"А как бы не так, как бы не так, Николашка, — думал в это время Трофим Петрович, лежа на сене. — Ты моих сынов убил, жену мою вслед за ними отправил, так вот тебе тем же и отплачено будет, тем же судом осудим".
Было часа три ночи, когда Трофим Петрович тихо поднялся, все сено из сараюшки выволок наружу, привалил к стенам избушки со всех сторон, предварительно подперев дверь тяжелым колом. Ступая осторожно, насобирал валежнику, поместил его на сено. Потом сено зажег пучком соломы, запаленной от спички. Увидев, как вспыхнуло сено, как перекинулось пламя на валежник, отошел с «драгункой» шагов на двадцать пять от избушки, с той стороны, где располагалось небольшое оконце, клацнул затвором карабина, стал ждать, а в душе царила радость, будто встретил своих сынов живых-здоровых. Когда в доме забегали, засуетились, учуяв дым, увидев языки пламени, когда стали в дверь стучать, стоял, направив ствол на окно. Вдруг под ударами чего-то тяжкого стекло окна разбилось, с треском вылетела и рама, и вот тогда пальнул Трофим Петрович прямо по оконцу, желая предупредить того, кто попытался вырваться из дома, но из окна одна за другой сверкнули четыре вспышки, четыре пистолетных выстрела прогремели раз за разом, и Трофим Петрович, мечтавший поквитаться с бывшим русским императором, упал ничком, точно подрубленный. А Николай, протиснувшись сквозь узкое оконце, сквозь пламя бросился к дверям хибары и выбил кол, мешавший выходу на волю его родных.
***
Детские годы Николая, его братьев и сестер прошли в Гатчине, вдали от петербургской суеты, в тихом интимном кругу семьи. Уклад жизни благопристойный, почти простой, несколько буржуазный, что обусловливалось семейными добродетелями воспитанной на лютеранских моральных ценностях Марии Федоровны и Александра, честно несшего нехлопотное в обстановке дворцовой жизни бремя брака.
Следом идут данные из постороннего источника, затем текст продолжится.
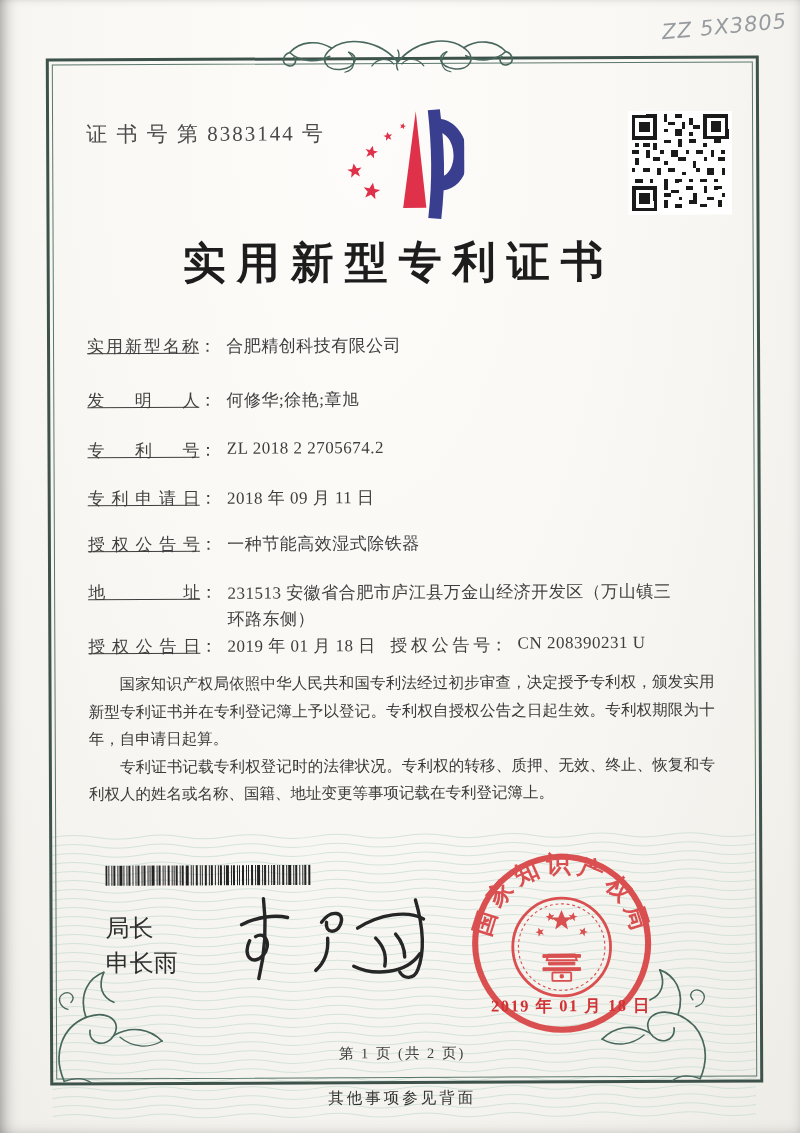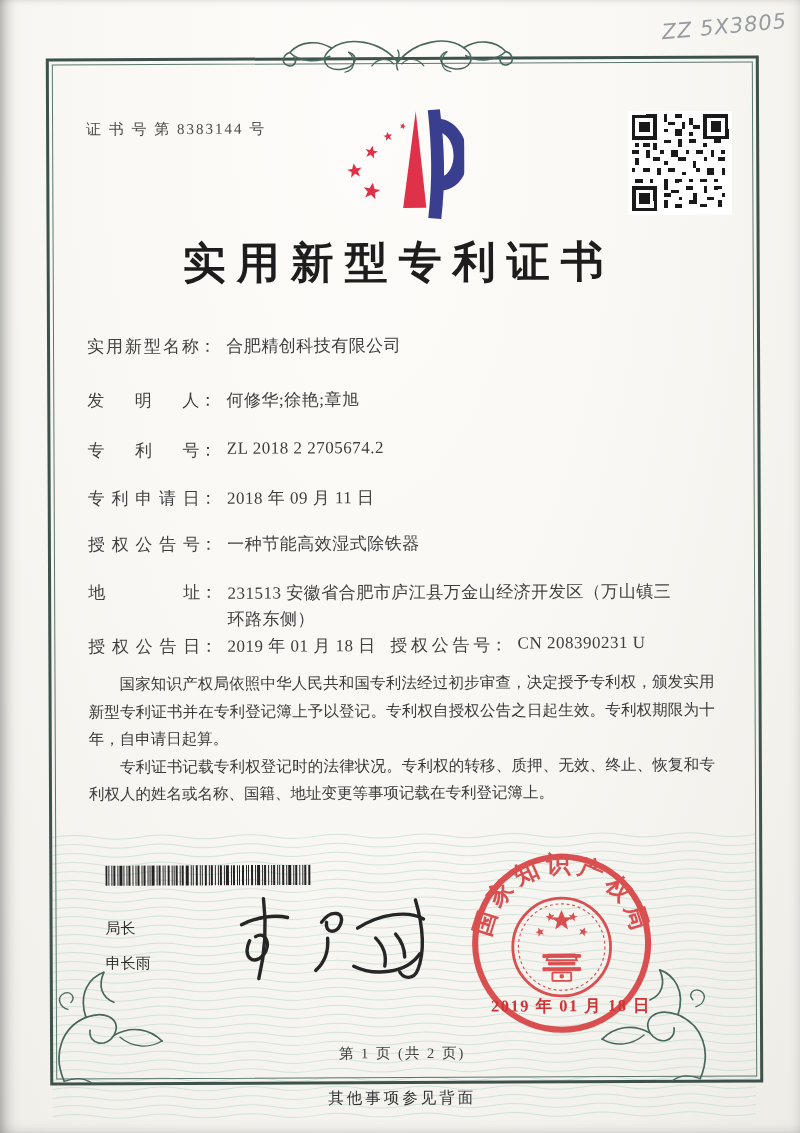"证 书 号 第 8383144" .certno { font-size: 15px -> 21px }
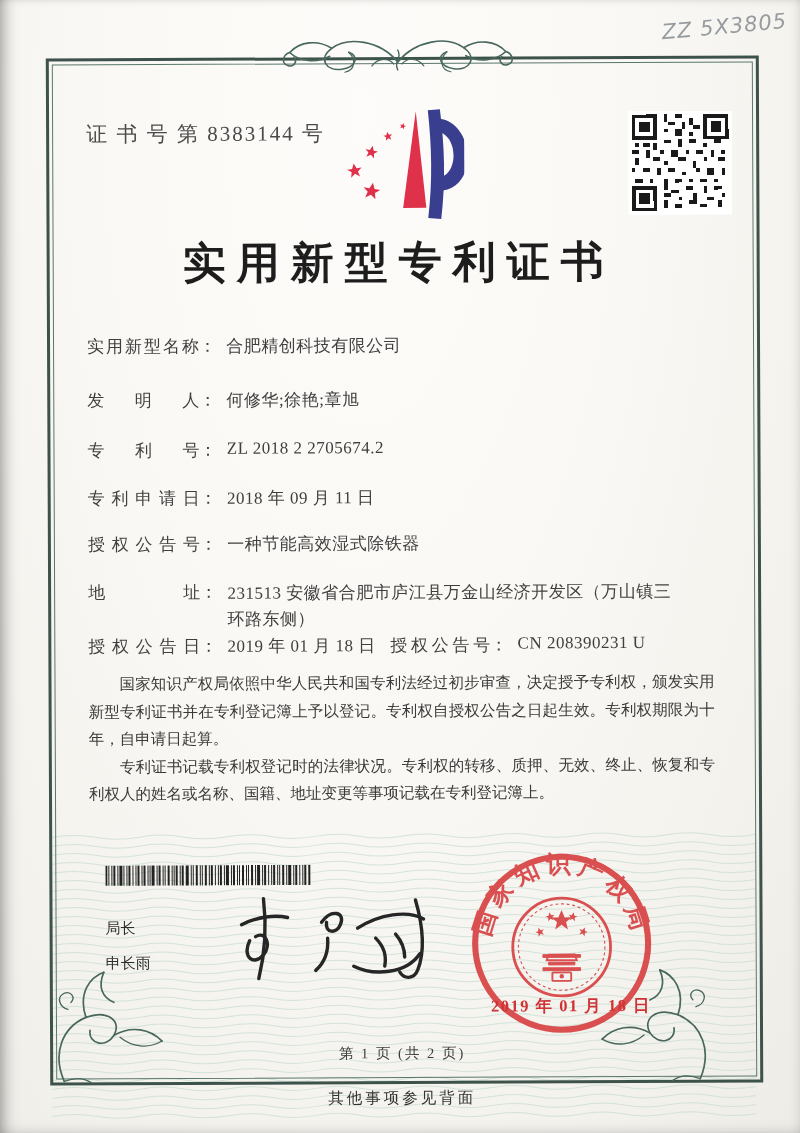"实用新型名称" .flabel { text-decoration: none -> underline }
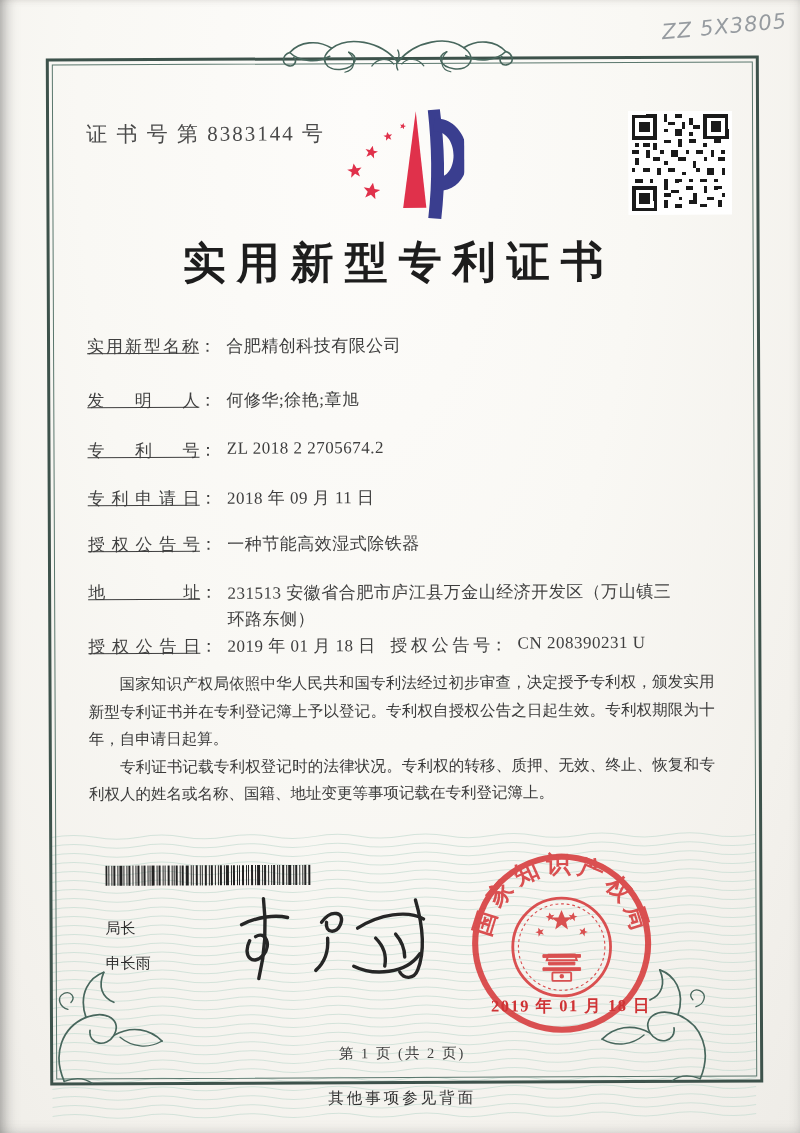"局长" .signerblock { font-size: 15px -> 24px }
Лишь одним огорчал Марию Федоровну муж склонностью к спиртным напиткам. По столице ходили незлоречивые рассказы о сапогах императора, имевших широкие голенища, где государь, опасаясь гнева жены, прятал фляжки с коньяком.
Итак, детство Николая проходило в мирной обстановке домашнего круга, не зараженной взаимной неприязнью глав семьи по поводу любовных похождений, дрязг, без которых трудно было представить какой-либо европейский монарший дом. Александр, любивший своих детей, участвовал порой и в их возне в саду, когда они обливали друг друга из лейки.
Все три мальчика имели разные характеры. Старший, Николай, знавший о своем предназначении, порой важничал, Георгий, наверное, предчувствуя сердцем неизлечимую болезнь, был замкнут, и совершенной противоположностью обоим являлся младший, Михаил, веселый, краснощекий шалун. Он-то и был любимцем отца, и порой можно было видеть государя, проезжающего в открытой коляске по улицам Гатчины, который сотрясался от смеха, слушая мальчика в офицерской форме, — Миша умел рассмешить отца.